*WHAT NEEDS TO BE DONE*. Set every record down verbatim and omit the pictures.

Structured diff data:
================

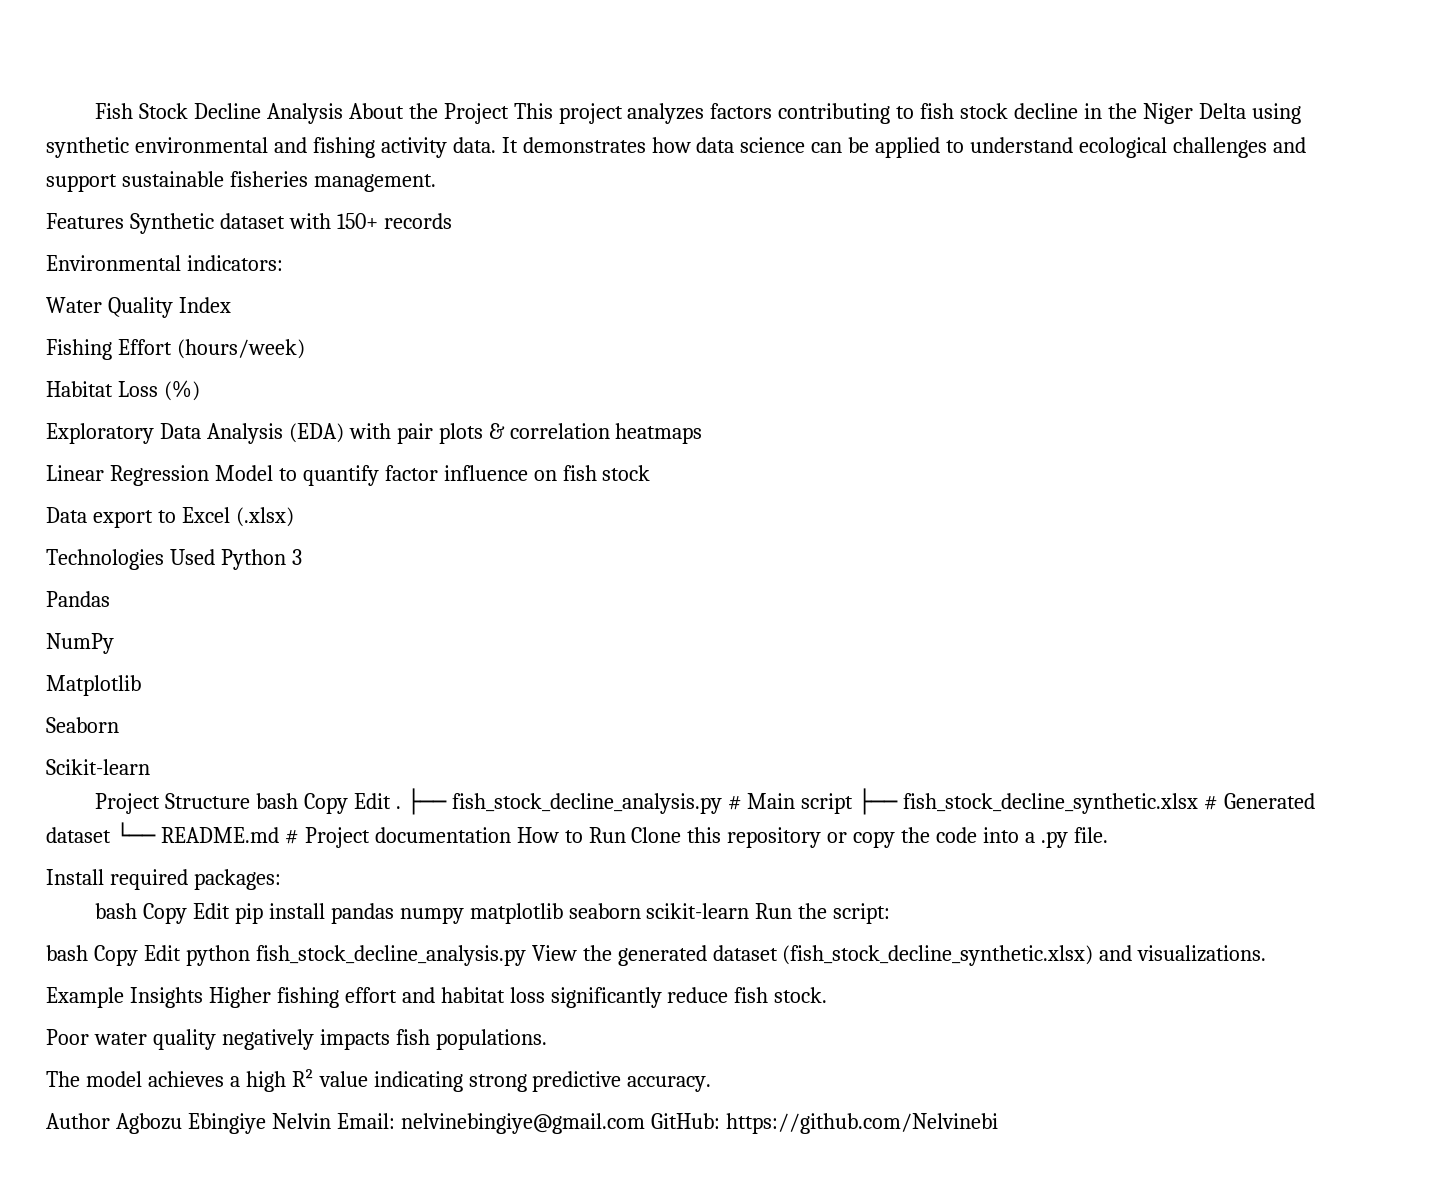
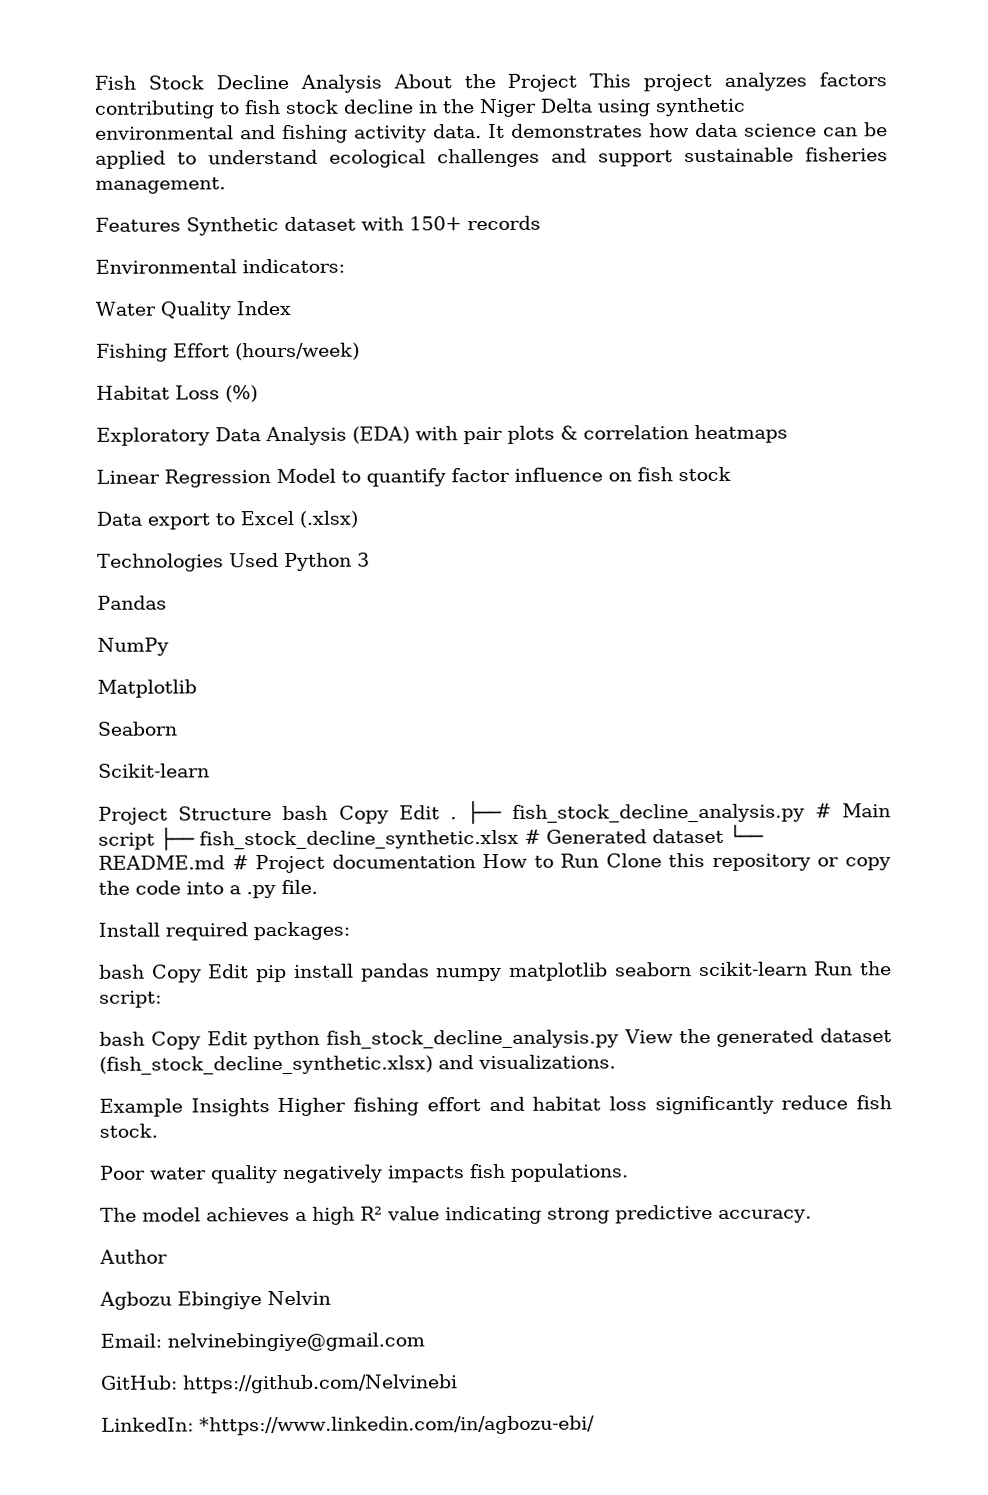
- Author Agbozu Ebingiye Nelvin Email: nelvinebingiye@gmail.com GitHub: https://github.com/Nelvinebi
+ Author
+ Agbozu Ebingiye Nelvin
+ Email: nelvinebingiye@gmail.com
+ GitHub: https://github.com/Nelvinebi
+ LinkedIn: *https://www.linkedin.com/in/agbozu-ebi/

================

*ANSWER AREA*.
- Author Agbozu Ebingiye Nelvin Email: nelvinebingiye@gmail.com GitHub: https://github.com/Nelvinebi
+ Author
+ Agbozu Ebingiye Nelvin
+ Email: nelvinebingiye@gmail.com
+ GitHub: https://github.com/Nelvinebi
+ LinkedIn: *https://www.linkedin.com/in/agbozu-ebi/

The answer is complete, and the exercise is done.